If an entry contains a picture, omit that picture and transcribe everything else exactly.

◆ **RECORD EXCERPTS**
= Beginning of Section =

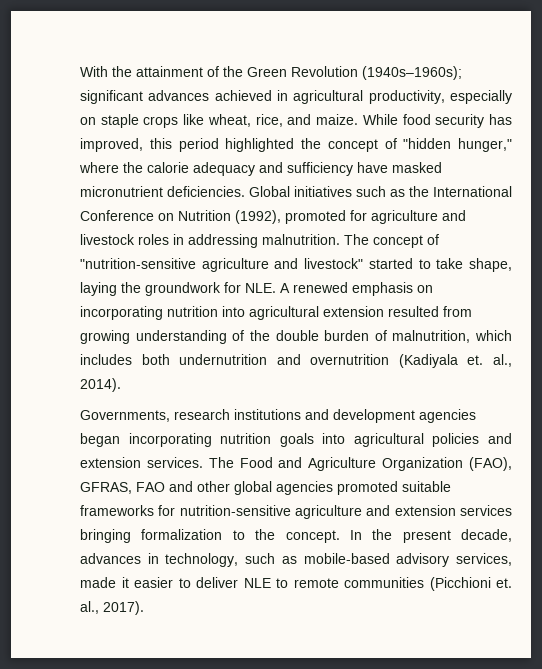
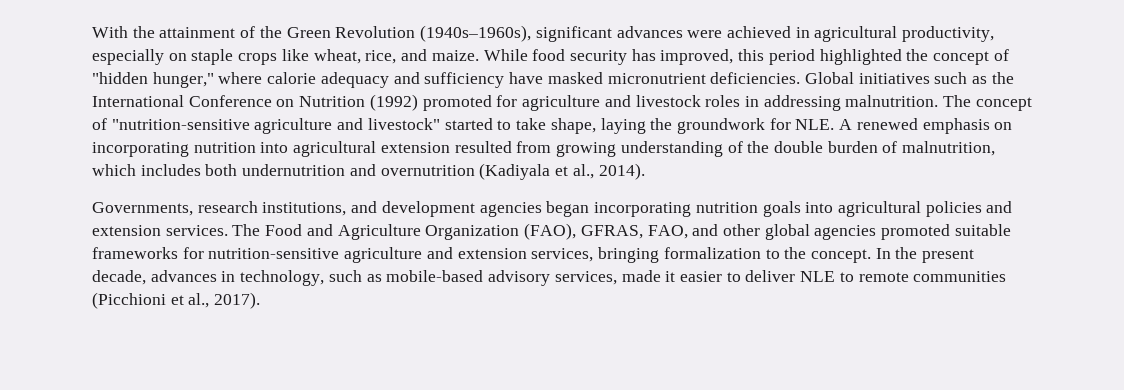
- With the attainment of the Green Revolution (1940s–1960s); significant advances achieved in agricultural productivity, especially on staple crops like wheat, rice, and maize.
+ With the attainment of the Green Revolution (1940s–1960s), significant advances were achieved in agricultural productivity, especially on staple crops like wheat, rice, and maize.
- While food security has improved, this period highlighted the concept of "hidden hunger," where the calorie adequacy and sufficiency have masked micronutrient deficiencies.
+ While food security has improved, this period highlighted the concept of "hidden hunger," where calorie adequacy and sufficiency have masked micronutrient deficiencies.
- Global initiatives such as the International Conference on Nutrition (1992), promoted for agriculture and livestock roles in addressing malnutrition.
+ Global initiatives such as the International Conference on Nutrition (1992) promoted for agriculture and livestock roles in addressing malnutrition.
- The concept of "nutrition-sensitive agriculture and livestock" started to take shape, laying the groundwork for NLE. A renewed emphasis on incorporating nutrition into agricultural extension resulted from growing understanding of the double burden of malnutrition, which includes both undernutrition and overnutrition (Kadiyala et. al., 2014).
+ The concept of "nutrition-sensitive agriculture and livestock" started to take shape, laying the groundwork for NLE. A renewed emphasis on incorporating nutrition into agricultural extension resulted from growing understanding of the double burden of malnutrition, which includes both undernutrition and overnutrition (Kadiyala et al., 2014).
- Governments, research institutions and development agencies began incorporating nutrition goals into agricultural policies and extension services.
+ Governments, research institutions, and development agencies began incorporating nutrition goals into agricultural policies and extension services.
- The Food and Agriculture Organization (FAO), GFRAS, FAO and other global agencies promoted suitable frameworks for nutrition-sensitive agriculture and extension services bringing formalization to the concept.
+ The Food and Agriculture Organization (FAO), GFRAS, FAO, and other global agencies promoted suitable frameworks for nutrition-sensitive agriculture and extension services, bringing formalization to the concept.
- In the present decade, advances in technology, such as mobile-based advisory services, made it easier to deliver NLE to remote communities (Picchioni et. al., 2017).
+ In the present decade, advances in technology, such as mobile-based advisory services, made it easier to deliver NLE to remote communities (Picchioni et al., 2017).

= End of Section =

◆ **SOLVED PROBLEM**
- With the attainment of the Green Revolution (1940s–1960s); significant advances achieved in agricultural productivity, especially on staple crops like wheat, rice, and maize.
+ With the attainment of the Green Revolution (1940s–1960s), significant advances were achieved in agricultural productivity, especially on staple crops like wheat, rice, and maize.
- While food security has improved, this period highlighted the concept of "hidden hunger," where the calorie adequacy and sufficiency have masked micronutrient deficiencies.
+ While food security has improved, this period highlighted the concept of "hidden hunger," where calorie adequacy and sufficiency have masked micronutrient deficiencies.
- Global initiatives such as the International Conference on Nutrition (1992), promoted for agriculture and livestock roles in addressing malnutrition.
+ Global initiatives such as the International Conference on Nutrition (1992) promoted for agriculture and livestock roles in addressing malnutrition.
- The concept of "nutrition-sensitive agriculture and livestock" started to take shape, laying the groundwork for NLE. A renewed emphasis on incorporating nutrition into agricultural extension resulted from growing understanding of the double burden of malnutrition, which includes both undernutrition and overnutrition (Kadiyala et. al., 2014).
+ The concept of "nutrition-sensitive agriculture and livestock" started to take shape, laying the groundwork for NLE. A renewed emphasis on incorporating nutrition into agricultural extension resulted from growing understanding of the double burden of malnutrition, which includes both undernutrition and overnutrition (Kadiyala et al., 2014).
- Governments, research institutions and development agencies began incorporating nutrition goals into agricultural policies and extension services.
+ Governments, research institutions, and development agencies began incorporating nutrition goals into agricultural policies and extension services.
- The Food and Agriculture Organization (FAO), GFRAS, FAO and other global agencies promoted suitable frameworks for nutrition-sensitive agriculture and extension services bringing formalization to the concept.
+ The Food and Agriculture Organization (FAO), GFRAS, FAO, and other global agencies promoted suitable frameworks for nutrition-sensitive agriculture and extension services, bringing formalization to the concept.
- In the present decade, advances in technology, such as mobile-based advisory services, made it easier to deliver NLE to remote communities (Picchioni et. al., 2017).
+ In the present decade, advances in technology, such as mobile-based advisory services, made it easier to deliver NLE to remote communities (Picchioni et al., 2017).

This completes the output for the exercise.